(Beginning of Material for this task)
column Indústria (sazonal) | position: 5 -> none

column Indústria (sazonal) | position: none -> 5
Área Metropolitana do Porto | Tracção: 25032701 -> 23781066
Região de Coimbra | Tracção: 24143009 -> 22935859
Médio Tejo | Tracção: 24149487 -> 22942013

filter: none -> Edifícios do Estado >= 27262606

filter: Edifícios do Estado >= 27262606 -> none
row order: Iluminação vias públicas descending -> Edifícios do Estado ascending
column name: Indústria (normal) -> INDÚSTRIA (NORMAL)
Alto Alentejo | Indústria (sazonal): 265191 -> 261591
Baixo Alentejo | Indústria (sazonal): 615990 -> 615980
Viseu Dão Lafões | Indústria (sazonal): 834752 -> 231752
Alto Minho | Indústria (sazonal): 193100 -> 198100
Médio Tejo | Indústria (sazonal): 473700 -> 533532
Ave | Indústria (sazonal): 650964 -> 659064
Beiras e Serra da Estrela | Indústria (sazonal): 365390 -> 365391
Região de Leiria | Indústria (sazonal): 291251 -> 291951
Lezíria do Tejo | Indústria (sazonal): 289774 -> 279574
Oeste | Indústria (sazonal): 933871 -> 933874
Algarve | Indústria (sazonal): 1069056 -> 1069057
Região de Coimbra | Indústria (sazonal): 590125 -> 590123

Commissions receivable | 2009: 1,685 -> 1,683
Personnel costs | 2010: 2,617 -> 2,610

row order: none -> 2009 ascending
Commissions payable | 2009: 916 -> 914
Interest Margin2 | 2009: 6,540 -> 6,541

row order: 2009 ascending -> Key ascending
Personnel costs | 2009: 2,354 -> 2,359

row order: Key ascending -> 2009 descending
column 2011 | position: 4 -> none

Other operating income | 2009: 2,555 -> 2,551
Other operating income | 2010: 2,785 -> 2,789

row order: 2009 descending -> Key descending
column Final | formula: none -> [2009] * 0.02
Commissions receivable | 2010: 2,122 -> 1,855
(End of Material for this task)
• Description of the task: Which lines above hold the string "Alentejo"? Copy each of them.

• Task result:
Alto Alentejo | Indústria (sazonal): 265191 -> 261591
Baixo Alentejo | Indústria (sazonal): 615990 -> 615980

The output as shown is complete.